WHAT IS REQUIRED: Pull every line containing the word "clause" out of the material below.
*** DATA FOR THIS EXERCISE Section Begins ***
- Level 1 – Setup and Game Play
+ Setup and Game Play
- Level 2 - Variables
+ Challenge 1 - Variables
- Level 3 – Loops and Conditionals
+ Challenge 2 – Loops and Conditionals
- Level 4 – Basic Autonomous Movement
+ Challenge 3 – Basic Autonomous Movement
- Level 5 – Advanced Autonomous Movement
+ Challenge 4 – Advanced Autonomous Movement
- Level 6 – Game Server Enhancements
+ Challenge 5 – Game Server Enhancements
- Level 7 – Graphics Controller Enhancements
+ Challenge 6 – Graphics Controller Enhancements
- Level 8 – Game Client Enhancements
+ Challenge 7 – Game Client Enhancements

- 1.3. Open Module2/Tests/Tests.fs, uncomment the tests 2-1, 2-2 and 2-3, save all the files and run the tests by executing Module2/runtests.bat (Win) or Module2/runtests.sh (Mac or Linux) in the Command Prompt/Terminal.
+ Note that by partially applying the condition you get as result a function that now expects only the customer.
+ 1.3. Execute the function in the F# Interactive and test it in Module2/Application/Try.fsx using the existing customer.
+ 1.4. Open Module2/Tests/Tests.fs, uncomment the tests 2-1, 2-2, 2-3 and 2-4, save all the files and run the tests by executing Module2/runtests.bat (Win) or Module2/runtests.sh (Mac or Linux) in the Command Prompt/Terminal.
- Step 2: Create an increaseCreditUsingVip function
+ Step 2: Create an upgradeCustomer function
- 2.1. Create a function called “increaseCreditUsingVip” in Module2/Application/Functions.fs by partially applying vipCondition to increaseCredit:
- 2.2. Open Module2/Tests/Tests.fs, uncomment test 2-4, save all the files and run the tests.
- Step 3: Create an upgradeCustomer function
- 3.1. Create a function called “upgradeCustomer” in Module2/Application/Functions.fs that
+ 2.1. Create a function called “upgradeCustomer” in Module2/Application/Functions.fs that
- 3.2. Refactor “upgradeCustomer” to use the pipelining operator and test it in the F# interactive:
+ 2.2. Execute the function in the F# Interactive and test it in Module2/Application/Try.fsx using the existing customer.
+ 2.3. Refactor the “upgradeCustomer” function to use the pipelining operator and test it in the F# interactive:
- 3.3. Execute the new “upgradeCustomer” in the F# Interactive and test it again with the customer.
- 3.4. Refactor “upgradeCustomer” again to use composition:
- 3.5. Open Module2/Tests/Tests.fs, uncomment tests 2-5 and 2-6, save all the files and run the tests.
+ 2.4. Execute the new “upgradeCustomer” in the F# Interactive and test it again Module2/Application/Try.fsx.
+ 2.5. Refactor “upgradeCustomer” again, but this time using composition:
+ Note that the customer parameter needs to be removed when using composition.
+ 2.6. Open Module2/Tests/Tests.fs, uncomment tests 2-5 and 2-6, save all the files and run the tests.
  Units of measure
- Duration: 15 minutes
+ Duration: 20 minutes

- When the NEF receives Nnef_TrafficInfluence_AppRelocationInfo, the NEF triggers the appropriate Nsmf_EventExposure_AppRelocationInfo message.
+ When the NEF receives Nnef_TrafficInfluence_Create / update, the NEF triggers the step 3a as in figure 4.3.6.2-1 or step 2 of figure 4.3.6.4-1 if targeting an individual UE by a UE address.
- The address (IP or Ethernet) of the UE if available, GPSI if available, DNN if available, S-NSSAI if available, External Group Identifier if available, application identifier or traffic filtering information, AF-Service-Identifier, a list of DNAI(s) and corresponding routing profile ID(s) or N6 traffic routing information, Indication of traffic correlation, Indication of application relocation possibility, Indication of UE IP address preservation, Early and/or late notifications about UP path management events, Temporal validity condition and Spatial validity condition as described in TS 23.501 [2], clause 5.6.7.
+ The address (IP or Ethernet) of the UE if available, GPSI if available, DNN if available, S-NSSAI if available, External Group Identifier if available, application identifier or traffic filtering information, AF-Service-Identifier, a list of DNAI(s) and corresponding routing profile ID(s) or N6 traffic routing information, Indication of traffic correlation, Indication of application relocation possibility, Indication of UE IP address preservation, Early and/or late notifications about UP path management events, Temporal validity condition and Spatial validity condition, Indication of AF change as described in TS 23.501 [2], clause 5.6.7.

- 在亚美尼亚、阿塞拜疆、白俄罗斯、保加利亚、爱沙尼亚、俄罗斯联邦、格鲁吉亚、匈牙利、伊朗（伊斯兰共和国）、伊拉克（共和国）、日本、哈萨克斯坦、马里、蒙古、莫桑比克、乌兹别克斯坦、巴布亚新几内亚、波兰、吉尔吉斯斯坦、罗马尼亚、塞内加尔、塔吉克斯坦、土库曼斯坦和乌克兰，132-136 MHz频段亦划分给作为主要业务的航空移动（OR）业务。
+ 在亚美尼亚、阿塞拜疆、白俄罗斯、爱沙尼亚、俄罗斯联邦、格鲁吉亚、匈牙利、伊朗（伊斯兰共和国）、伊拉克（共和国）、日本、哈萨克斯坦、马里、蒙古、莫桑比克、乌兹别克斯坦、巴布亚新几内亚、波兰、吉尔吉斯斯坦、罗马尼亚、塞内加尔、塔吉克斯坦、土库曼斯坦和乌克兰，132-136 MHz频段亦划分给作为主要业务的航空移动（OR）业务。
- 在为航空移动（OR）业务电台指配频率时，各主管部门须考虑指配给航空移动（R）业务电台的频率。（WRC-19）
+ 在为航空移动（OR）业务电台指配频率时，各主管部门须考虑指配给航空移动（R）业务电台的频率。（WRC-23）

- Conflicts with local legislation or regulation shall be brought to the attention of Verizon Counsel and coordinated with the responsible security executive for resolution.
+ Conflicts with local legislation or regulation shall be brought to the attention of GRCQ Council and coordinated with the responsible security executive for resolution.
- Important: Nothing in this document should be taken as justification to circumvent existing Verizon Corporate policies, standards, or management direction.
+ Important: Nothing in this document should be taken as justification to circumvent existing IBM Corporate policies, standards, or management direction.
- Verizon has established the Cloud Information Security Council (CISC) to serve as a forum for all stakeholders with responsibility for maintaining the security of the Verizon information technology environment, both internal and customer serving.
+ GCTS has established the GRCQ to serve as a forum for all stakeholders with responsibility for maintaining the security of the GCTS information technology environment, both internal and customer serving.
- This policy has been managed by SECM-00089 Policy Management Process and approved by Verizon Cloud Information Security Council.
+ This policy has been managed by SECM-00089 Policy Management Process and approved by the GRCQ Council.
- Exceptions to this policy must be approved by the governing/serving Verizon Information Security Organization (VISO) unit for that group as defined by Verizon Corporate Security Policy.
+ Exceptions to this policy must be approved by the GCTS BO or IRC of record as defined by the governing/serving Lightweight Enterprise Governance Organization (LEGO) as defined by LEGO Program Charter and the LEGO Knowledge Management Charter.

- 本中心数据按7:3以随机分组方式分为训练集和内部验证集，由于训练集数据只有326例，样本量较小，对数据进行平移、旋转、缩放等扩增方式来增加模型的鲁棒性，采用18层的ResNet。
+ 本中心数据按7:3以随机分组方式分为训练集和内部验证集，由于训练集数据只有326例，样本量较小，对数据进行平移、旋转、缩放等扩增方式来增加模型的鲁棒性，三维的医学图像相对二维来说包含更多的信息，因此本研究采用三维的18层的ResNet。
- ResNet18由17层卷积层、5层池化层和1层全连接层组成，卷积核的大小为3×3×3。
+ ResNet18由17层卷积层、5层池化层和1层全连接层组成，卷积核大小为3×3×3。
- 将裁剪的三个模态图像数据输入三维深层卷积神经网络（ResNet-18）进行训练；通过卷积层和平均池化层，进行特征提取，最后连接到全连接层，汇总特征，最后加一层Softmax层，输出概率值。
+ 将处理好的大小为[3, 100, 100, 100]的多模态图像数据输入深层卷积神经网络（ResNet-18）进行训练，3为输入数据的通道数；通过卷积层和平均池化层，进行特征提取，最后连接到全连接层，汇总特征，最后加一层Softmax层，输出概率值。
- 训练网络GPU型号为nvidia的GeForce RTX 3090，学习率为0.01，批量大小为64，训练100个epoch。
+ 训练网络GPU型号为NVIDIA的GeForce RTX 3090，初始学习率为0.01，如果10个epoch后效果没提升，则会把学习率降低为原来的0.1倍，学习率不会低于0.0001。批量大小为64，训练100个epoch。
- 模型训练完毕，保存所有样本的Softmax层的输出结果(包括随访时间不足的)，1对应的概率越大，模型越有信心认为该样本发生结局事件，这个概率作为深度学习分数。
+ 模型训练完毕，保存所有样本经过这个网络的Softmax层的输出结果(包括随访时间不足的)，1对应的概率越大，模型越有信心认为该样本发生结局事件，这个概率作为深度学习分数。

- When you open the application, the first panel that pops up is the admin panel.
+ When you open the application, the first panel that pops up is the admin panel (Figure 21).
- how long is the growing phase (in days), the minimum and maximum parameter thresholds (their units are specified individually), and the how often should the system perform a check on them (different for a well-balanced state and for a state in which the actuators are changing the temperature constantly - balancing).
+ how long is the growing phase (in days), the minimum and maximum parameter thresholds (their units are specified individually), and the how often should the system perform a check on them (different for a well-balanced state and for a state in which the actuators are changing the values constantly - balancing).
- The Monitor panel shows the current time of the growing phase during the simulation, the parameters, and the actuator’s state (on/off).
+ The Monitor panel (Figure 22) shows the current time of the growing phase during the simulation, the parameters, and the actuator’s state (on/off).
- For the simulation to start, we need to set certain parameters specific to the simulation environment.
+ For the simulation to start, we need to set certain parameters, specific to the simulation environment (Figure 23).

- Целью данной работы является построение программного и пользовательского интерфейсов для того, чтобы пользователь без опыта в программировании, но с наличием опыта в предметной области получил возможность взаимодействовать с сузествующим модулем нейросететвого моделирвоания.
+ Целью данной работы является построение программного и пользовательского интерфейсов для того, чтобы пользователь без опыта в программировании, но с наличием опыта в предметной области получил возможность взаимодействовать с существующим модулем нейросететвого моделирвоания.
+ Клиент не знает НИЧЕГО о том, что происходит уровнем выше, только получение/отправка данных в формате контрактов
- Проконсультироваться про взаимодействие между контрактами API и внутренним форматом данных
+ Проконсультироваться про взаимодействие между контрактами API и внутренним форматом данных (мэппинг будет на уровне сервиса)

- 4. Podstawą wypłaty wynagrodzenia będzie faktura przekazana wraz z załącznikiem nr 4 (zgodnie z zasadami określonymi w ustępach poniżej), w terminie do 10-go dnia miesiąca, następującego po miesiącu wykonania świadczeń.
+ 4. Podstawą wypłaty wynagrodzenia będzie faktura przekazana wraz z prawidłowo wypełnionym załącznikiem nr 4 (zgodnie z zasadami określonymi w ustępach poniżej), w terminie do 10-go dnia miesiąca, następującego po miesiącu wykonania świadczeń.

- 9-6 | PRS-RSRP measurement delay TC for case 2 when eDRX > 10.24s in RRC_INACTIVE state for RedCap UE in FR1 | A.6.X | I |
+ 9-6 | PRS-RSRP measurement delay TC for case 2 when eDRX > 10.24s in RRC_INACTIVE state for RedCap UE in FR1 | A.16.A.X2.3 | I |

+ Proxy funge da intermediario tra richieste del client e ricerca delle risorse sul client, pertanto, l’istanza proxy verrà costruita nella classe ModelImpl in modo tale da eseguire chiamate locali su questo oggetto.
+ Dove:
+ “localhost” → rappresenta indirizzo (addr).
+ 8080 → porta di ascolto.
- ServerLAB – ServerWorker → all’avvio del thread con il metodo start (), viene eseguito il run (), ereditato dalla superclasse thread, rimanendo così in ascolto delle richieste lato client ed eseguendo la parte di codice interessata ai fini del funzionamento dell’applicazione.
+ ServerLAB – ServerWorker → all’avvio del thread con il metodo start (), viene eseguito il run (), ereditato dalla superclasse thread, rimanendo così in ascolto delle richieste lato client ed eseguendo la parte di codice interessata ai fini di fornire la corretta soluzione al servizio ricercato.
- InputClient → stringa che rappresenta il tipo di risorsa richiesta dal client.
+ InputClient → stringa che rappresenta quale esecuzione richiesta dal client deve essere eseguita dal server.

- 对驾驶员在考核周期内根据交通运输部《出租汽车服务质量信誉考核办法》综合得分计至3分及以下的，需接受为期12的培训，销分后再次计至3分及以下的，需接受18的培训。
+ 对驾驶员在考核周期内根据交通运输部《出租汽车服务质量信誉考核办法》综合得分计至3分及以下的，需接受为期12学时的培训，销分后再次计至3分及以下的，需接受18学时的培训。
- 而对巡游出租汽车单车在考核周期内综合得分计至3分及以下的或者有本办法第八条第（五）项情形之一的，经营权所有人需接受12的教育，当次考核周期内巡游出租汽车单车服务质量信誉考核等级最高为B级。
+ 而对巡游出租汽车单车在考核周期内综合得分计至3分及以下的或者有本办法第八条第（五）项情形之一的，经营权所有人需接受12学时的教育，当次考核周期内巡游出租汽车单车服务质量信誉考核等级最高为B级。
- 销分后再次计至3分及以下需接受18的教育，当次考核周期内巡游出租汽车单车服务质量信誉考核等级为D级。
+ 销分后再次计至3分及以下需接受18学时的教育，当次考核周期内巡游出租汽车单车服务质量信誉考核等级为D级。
*** DATA FOR THIS EXERCISE Section Ends ***
ANSWER AREA:
- The address (IP or Ethernet) of the UE if available, GPSI if available, DNN if available, S-NSSAI if available, External Group Identifier if available, application identifier or traffic filtering information, AF-Service-Identifier, a list of DNAI(s) and corresponding routing profile ID(s) or N6 traffic routing information, Indication of traffic correlation, Indication of application relocation possibility, Indication of UE IP address preservation, Early and/or late notifications about UP path management events, Temporal validity condition and Spatial validity condition as described in TS 23.501 [2], clause 5.6.7.
+ The address (IP or Ethernet) of the UE if available, GPSI if available, DNN if available, S-NSSAI if available, External Group Identifier if available, application identifier or traffic filtering information, AF-Service-Identifier, a list of DNAI(s) and corresponding routing profile ID(s) or N6 traffic routing information, Indication of traffic correlation, Indication of application relocation possibility, Indication of UE IP address preservation, Early and/or late notifications about UP path management events, Temporal validity condition and Spatial validity condition, Indication of AF change as described in TS 23.501 [2], clause 5.6.7.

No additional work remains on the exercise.